Plan: link in local OrbStack + GKE/AKS/EKS as first-class fabric clients #116

@stevei101

Description

@stevei101

Link-in plan: connecting local OrbStack k8s + GKE/AKS/EKS to the data fabric

Drafted 2026-05-29 as a design proposal. Not a PR — a plan for review. The MVP shape (this repo) stays the system of record; this issue is about how K8s clusters become first-class fabric clients, and whether a v2 ("new, better DF") is warranted.


What we have today

  • Edge runtime: Rust on Cloudflare Workers — /v1/* API (ingest, query, memory, artifacts, MCP task loop, policy).
  • Storage planes: D1 (silver), R2 (artifacts), KV (hot cache), Vectorize (retrieval).
  • Coordination: Durable Objects (leases, idempotency), Queues (async enrichment).
  • Tenancy: tenant.rs / tenant_security.rs shapes already exist (Fix flake substituter URL, add stevedores-1 key #102 area).

What we don't have yet

  • A K8s-native client surface. Today, any K8s pod that wants to ingest or query must hand-roll an HTTP client, hand-roll auth, hand-roll retries, hand-roll trace propagation. Five separate clusters (orbstack, lornu-aks-hub, gke_…_lornu-gke-prod, steve-1-eks, plus dev clusters) means five hand-rolls.
  • A per-cluster identity story scoped to the fabric tenancy model.
  • A degraded-mode story for when Cloudflare is unreachable from a cluster.
  • A dev / prod split that prevents an OrbStack-running agent from polluting prod tables.

Topology

                ┌──────────────────────────────────────────┐
                │  data-fabric edge (Cloudflare Workers)   │
                │  fabric.lornu.ai  (prod)                 │
                │  fabric-dev.lornu.ai  (dev)              │
                └────────────────┬─────────────────────────┘
                                 │ HTTPS
       ┌─────────────┬───────────┼───────────┬─────────────┐
       │             │           │           │             │
       ▼             ▼           ▼           ▼             ▼
  ┌─────────┐  ┌─────────┐  ┌─────────┐  ┌─────────┐  ┌─────────┐
  │ orbstack│  │ AKS hub │  │  GKE    │  │  EKS    │  │ (future)│
  │ (local) │  │         │  │  prod   │  │ steve-1 │  │  spoke  │
  └────┬────┘  └────┬────┘  └────┬────┘  └────┬────┘  └────┬────┘
       │            │            │            │            │
       ▼            ▼            ▼            ▼            ▼
   pods use    pods use      pods use     pods use     pods use
   lornu-     lornu-       lornu-       lornu-       lornu-
   sdk's      sdk's        sdk's        sdk's        sdk's
   FabricClient (Rust crate)

Single edge API, five (and growing) cluster clients. No fabric pods inside any K8s cluster in v1.

The link-in, end-to-end

1. lornu-sdk::FabricClient (a thin Rust client in bullpen/src/sdk/)

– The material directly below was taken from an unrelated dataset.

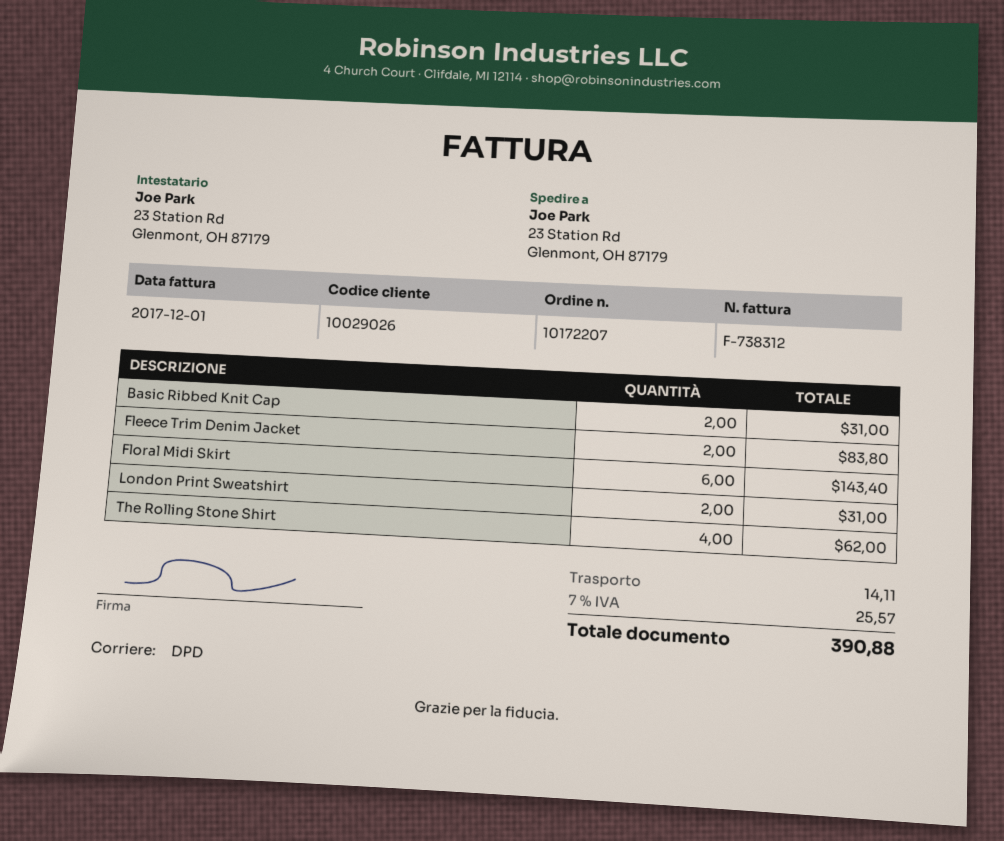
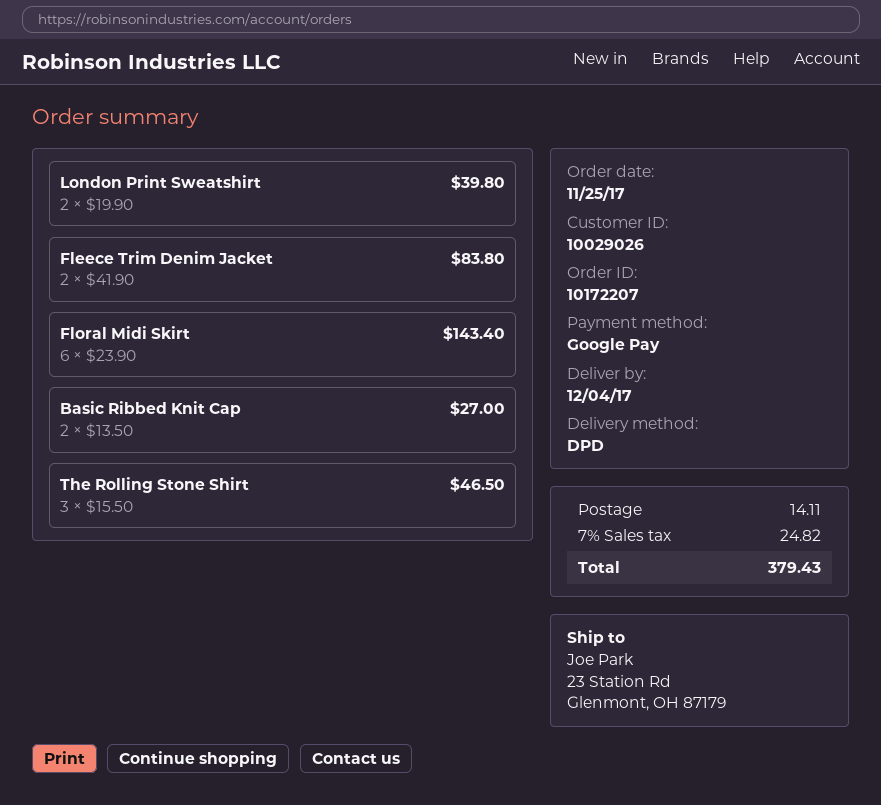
Basic Ribbed Knit Cap: 2 for 31.00 -> 2 for 27.00
London Print Sweatshirt: 2 for 31.00 -> 2 for 39.80
The Rolling Stone Shirt: 4 for 62.00 -> 3 for 46.50
tax: 7% = 25.57 -> 7% = 24.82
total: 390.88 -> 379.43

Every bullpen agent already depends on lornu-sdk. Add a FabricClient trait + impl that wraps the fabric edge API:

pub trait FabricClient: Send + Sync {
    async fn ingest(&self, event: IngestEvent) -> Result<IngestAck>;
    async fn query(&self, q: Query) -> Result<QueryResult>;
    async fn memory_index(&self, mem: MemoryItem) -> Result<MemoryAck>;
    async fn memory_retrieve(&self, q: RetrievalQuery) -> Result<Vec<Memory>>;
    async fn mcp_next_task(&self) -> Result<Option<Task>>;
    async fn mcp_respond(&self, task_id: &str, resp: TaskResponse) -> Result<()>;
    async fn artifact_put(&self, key: &str, bytes: Bytes) -> Result<()>;
    async fn artifact_get(&self, key: &str) -> Result<Bytes>;
}

One concrete impl over reqwest with built-in retry (tokio-retry with the same exp-1s/2s/4s + jitter shape the org's harvesters use), structured-trace propagation (tracing + traceparent header), and a swappable LocalBufferingFabricClient for the degraded-mode path (§4).

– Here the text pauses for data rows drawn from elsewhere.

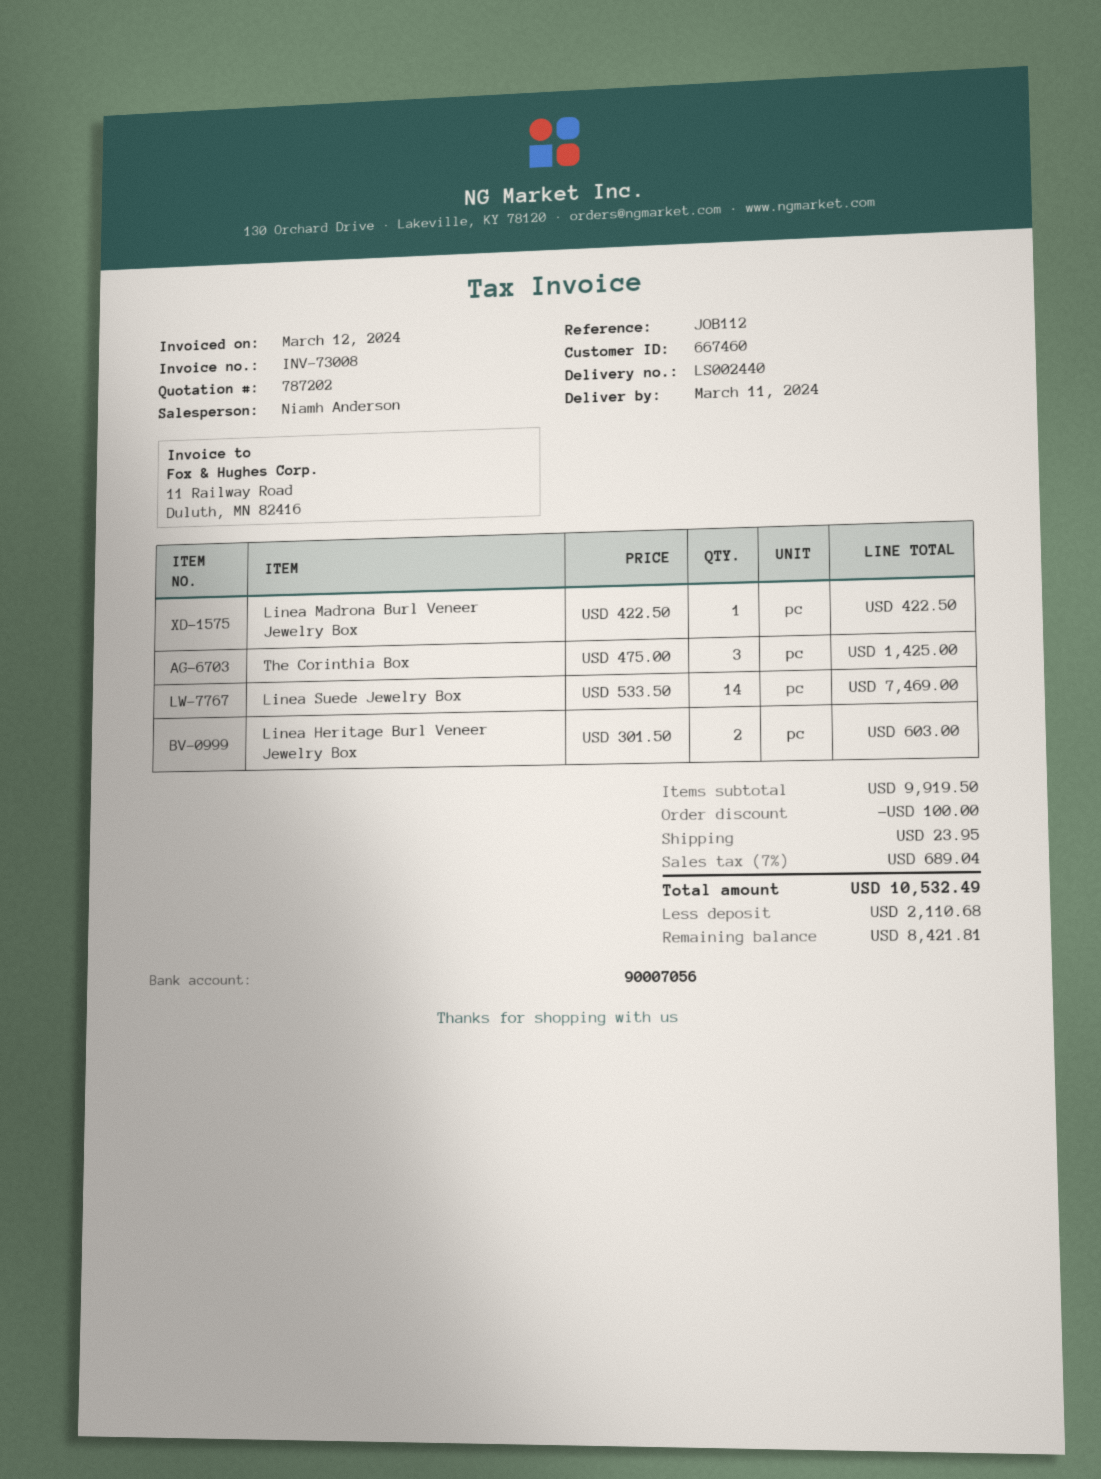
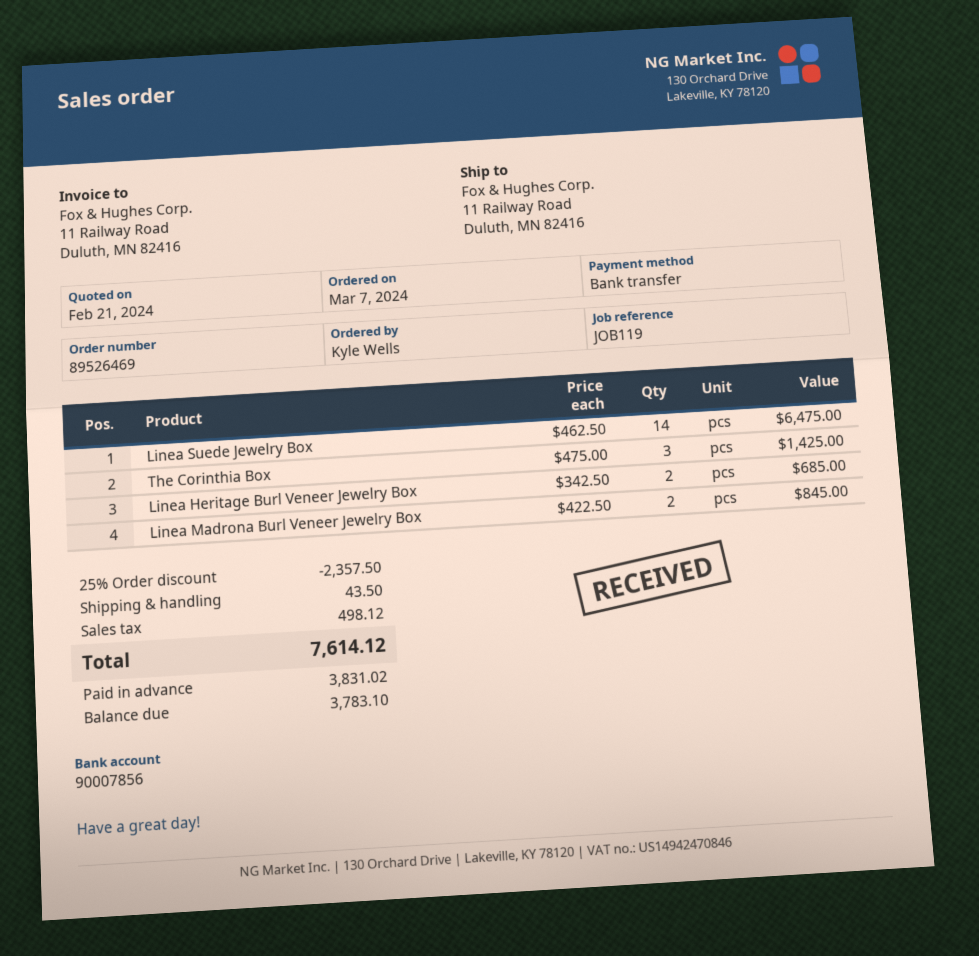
reference: JOB112 -> JOB119
bank account: 90007056 -> 90007856
Linea Madrona Burl Veneer Jewelry Box: 1 x 422.50 = 422.50 -> 2 x 422.50 = 845.00
Linea Suede Jewelry Box: 14 x 533.50 = 7469.00 -> 14 x 462.50 = 6475.00
Linea Heritage Burl Veneer Jewelry Box: 2 x 301.50 = 603.00 -> 2 x 342.50 = 685.00
discount: 100.00 -> 2357.50
shipping: 23.95 -> 43.50
tax: 689.04 -> 498.12
total: 10532.49 -> 7614.12
deposit: 2110.68 -> 3831.02
balance: 8421.81 -> 3783.10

Agents never write reqwest::Client::new() themselves. They take Arc<dyn FabricClient> in their constructor. Tests use an in-memory fake.

2. Per-cluster identity

Each cluster gets its own fabric API token scoped to its tenant. Fabric's existing tenant.rs is the contract; add:

  • A cluster_id field on tenant_metadata (e.g. orbstack-steven, aks-hub, gke-lornu-prod, eks-steve-1).
  • One token per cluster, minted via a new admin endpoint (or wrangler script).
  • Tokens land in each cluster as a Secret synced from KV via ESO:
# crossplane/<cluster>/fabric/externalsecret.yaml
apiVersion: external-secrets.io/v1
kind: ExternalSecret
metadata:
  name: fabric-credentials
  namespace: lornu-system
spec:
  secretStoreRef: { kind: ClusterSecretStore, name: lornu-keyvault }
  target: { name: fabric-credentials }
  data:
    - secretKey: FABRIC_API_TOKEN
      remoteRef: { key: fabric/<cluster_id>/api-token }
    - secretKey: FABRIC_BASE_URL
      remoteRef: { key: fabric/<cluster_id>/base-url }

Pods pick these env vars up via envFrom: secretRef. FabricClient::from_env() constructs.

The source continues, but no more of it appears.